The Application of Multi-dimensional Fluorescence Imaging to Microfluidic Systems

Abstract

This thesis describes the application of multidimensional fluorescence imaging to microfluidic systems. The work focuses on time- and polarisation-resolved fluorescence microscopy to extract information from microchannel environments. The methods are applied to polymerase chain reaction (PCR) and a DNA repair enzyme, uracil DNA glycosylase (UDG). The fluorescence lifetimes Rhodamine B are calibrated over a thermal gradient using time correlated single photon counting. The dye is then introduced in solution into a novel microfluidic PCR device. Fluorescence lifetime imaging microscopy (FLIM) is then performed, and using the calibration curve, the temperature distributions are accurately determined. The device is subsequently optimised for efficient DNA amplification. A line-scanning FLIM microscope is used to characterise a rapid microfluidic mixer via a fluorescence quenching experiment. Fluorescein and sodium iodide are mixed in a continuous flow format and imaged in 3-D. The spatial distributions of the fluorescence lifetimes are converted to the concentrations of sodium iodide to quantify mixing.

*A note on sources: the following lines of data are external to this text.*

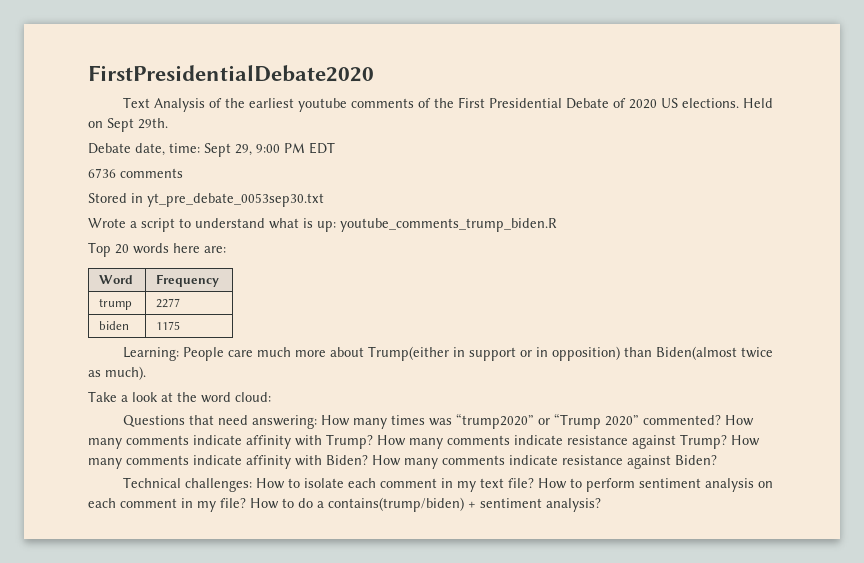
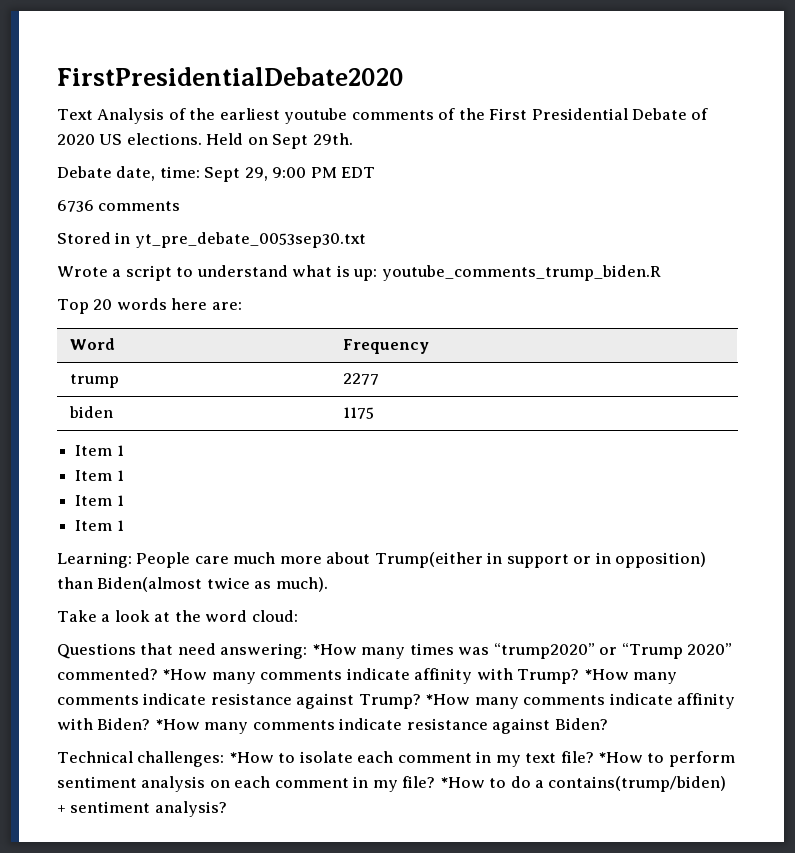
(181, 325) none -> [75,445,124,456] [75,470,124,481] [75,495,124,506] [75,520,124,531] // Item 1 // Item 1 // Item 1 // Item 1
[321,415,351,426] How -> [311,644,357,655] *How
[725,415,755,426] How -> [162,669,208,680] *How
[377,435,406,446] How -> [583,669,629,680] *How
[731,435,760,446] How -> [425,694,471,705] *How
[372,455,401,466] How -> [154,719,200,730] *How
[256,478,286,489] How -> [228,752,274,763] *How
[538,478,568,489] How -> [597,752,643,763] *How
[250,498,279,509] How -> [439,777,485,788] *How

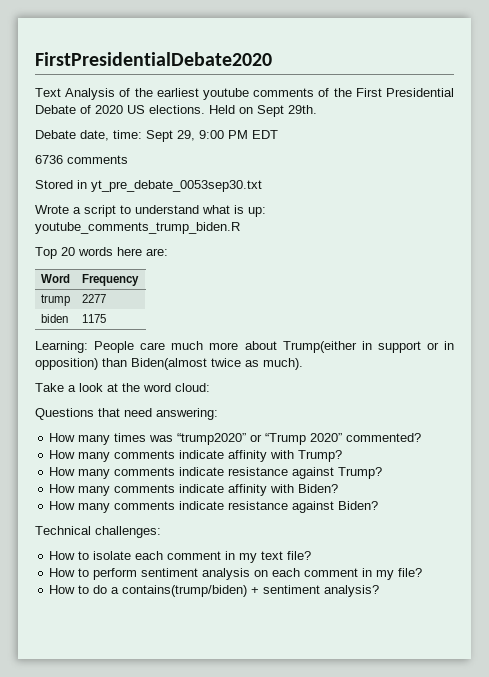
[75,445,124,456] [75,470,124,481] [75,495,124,506] [75,520,124,531] // Item 1 // Item 1 // Item 1 // Item 1 -> (106, 318) none
[311,644,357,655] *How -> [49,433,76,442] // How
[162,669,208,680] *How -> [49,450,76,459] // How
[583,669,629,680] *How -> [49,467,76,476] // How
[425,694,471,705] *How -> [49,484,76,493] // How
[154,719,200,730] *How -> [49,501,76,510] // How
[228,752,274,763] *How -> [49,551,76,560] // How
[597,752,643,763] *How -> [49,568,76,577] // How
[439,777,485,788] *How -> [49,585,76,594] // How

Computational fluid dynamic (CFD) simulations are validated by comparison to the quantitative concentrations obtained experimentally. The binding reaction between UDG and a hexachlorofluorescein (HEX) labelled DNA strand is characterised spectrally. As well as an increase in fluorescence polarisation anisotropy, a 700 ps increase in the fluorescence lifetime is measured. Confocal microscopy shows the same spectral properties when the reaction is performed in both simple and rapid microfluidic mixers. In the latter experiment, a concentration series allows the determination of kinetics, which agree with conventional stopped-flow data. A two-colour two-photon (2c2p) FLIM microscope is developed and applied to the UDG-DNA system. An oligonucleotide containing 2-aminopurine, a reporter of DNA base flipping, and HEX is mixed with UDG in a microfluidic Y-mixer. The 2c2p excitation allows FLIM of both fluorophores and hence detection of binding and base flipping. Comparison to CFD with known kinetic rate constants confirms the experimental observations.